BEGIN

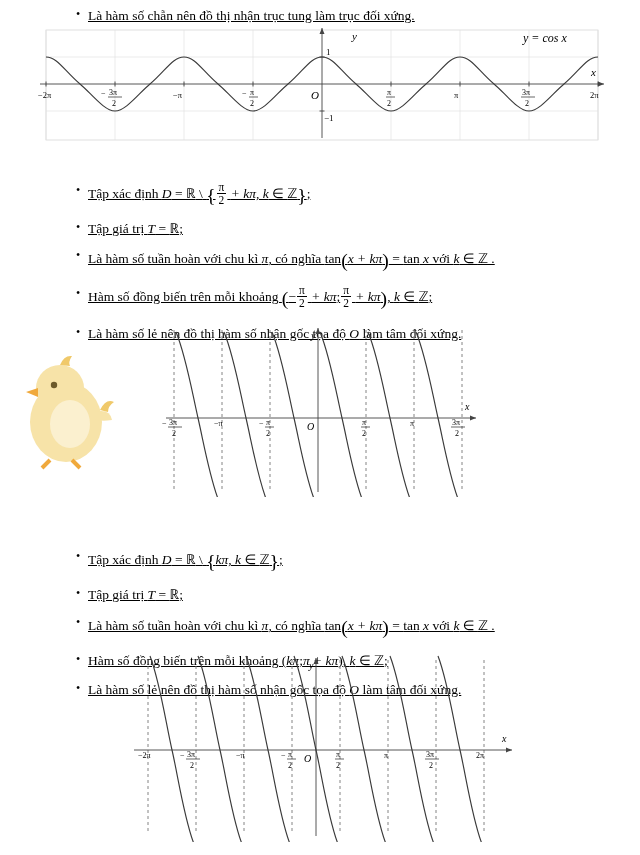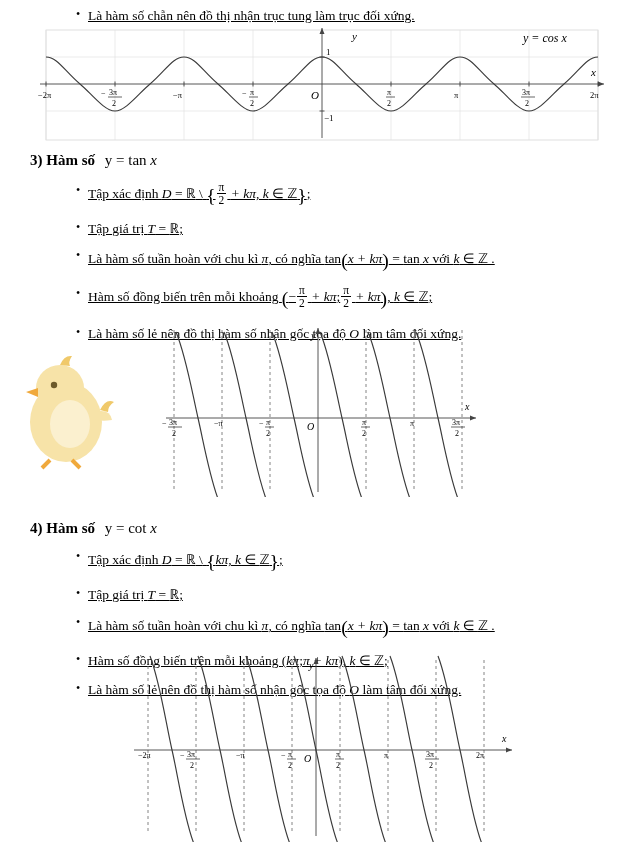--- a/index.html
+++ b/index.html
@@ -217,13 +217,6 @@
     </svg>
   </div>
 
-  <div style="position:absolute; left:30px; top:152px; width:575px;">
-    <div class="section-head">
-      <span>3)</span>
-      <span>Hàm số</span>
-      <span class="fn mth" style="margin-left:6px;">y = tan <span class="it">x</span></span>
-    </div>
-  </div>
 
   <div style="position:absolute; left:68px; top:182px; width:525px;">
     <div class="bullet-row" style="margin-bottom:9px;">

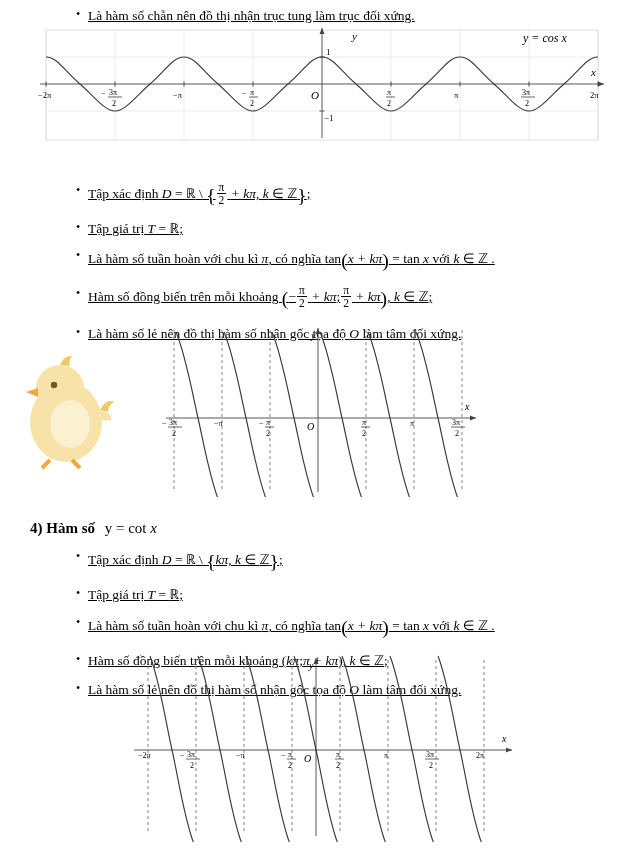--- a/index.html
+++ b/index.html
@@ -321,13 +321,6 @@
     </svg>
   </div>
 
-  <div style="position:absolute; left:30px; top:520px; width:575px;">
-    <div class="section-head">
-      <span>4)</span>
-      <span>Hàm số</span>
-      <span class="fn mth" style="margin-left:6px;">y = cot <span class="it">x</span></span>
-    </div>
-  </div>
 
   <div style="position:absolute; left:68px; top:548px; width:525px;">
     <div class="bullet-row" style="margin-bottom:9px;">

END

▶ [The task] Each line of the data that includes "margin" should be copied.

▶ [Answer to this problem]
-      <span class="fn mth" style="margin-left:6px;">y = tan <span class="it">x</span></span>
     <div class="bullet-row" style="margin-bottom:9px;">
-      <span class="fn mth" style="margin-left:6px;">y = cot <span class="it">x</span></span>
     <div class="bullet-row" style="margin-bottom:9px;">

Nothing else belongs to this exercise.